* **Exercise description**
From the entries below, gather each line containing the word "none".
[[ Given data, beginning ]]
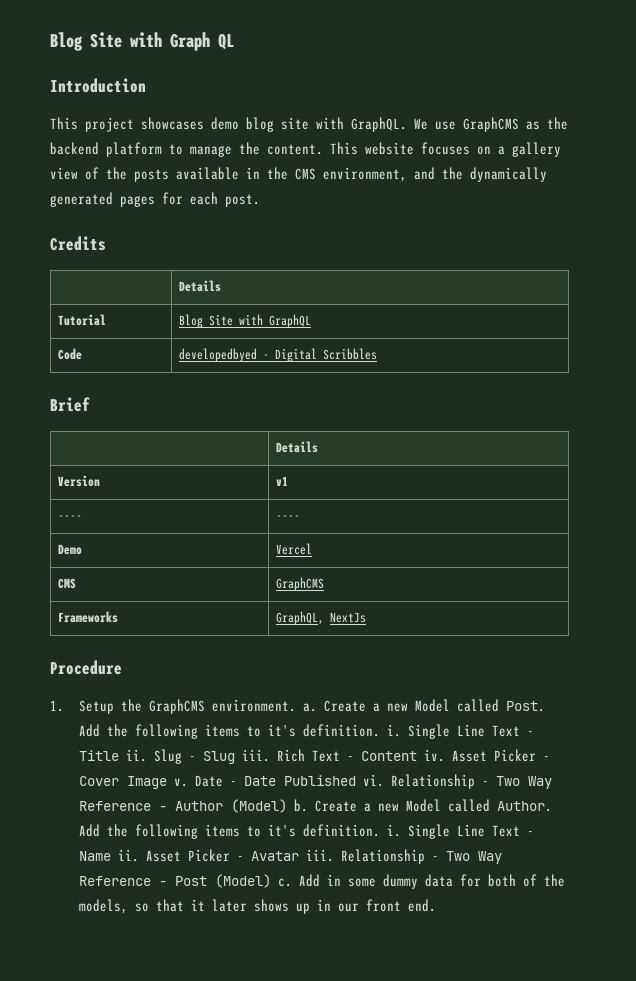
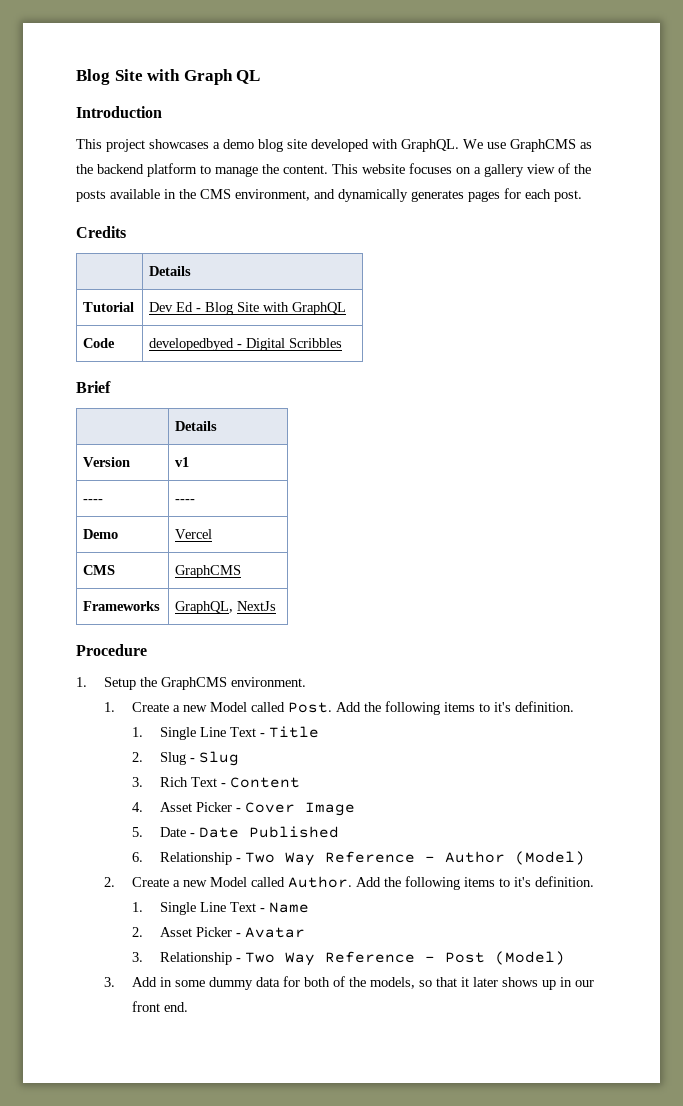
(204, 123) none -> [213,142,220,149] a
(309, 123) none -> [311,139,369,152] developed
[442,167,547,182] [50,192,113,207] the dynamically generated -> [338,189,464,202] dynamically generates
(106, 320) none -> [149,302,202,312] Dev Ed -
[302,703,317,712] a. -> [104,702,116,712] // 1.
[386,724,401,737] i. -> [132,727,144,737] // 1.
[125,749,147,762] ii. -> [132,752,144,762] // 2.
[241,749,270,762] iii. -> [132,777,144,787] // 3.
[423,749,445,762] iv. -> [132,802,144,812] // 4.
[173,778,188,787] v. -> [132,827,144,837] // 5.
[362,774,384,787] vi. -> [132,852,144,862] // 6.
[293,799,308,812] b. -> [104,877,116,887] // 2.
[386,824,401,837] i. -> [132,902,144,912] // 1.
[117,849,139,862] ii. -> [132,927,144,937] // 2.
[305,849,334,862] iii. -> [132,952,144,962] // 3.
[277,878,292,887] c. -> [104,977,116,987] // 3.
[[ Given data, end ]]
* **Your response**
(204, 123) none -> [213,142,220,149] a
(309, 123) none -> [311,139,369,152] developed
(106, 320) none -> [149,302,202,312] Dev Ed -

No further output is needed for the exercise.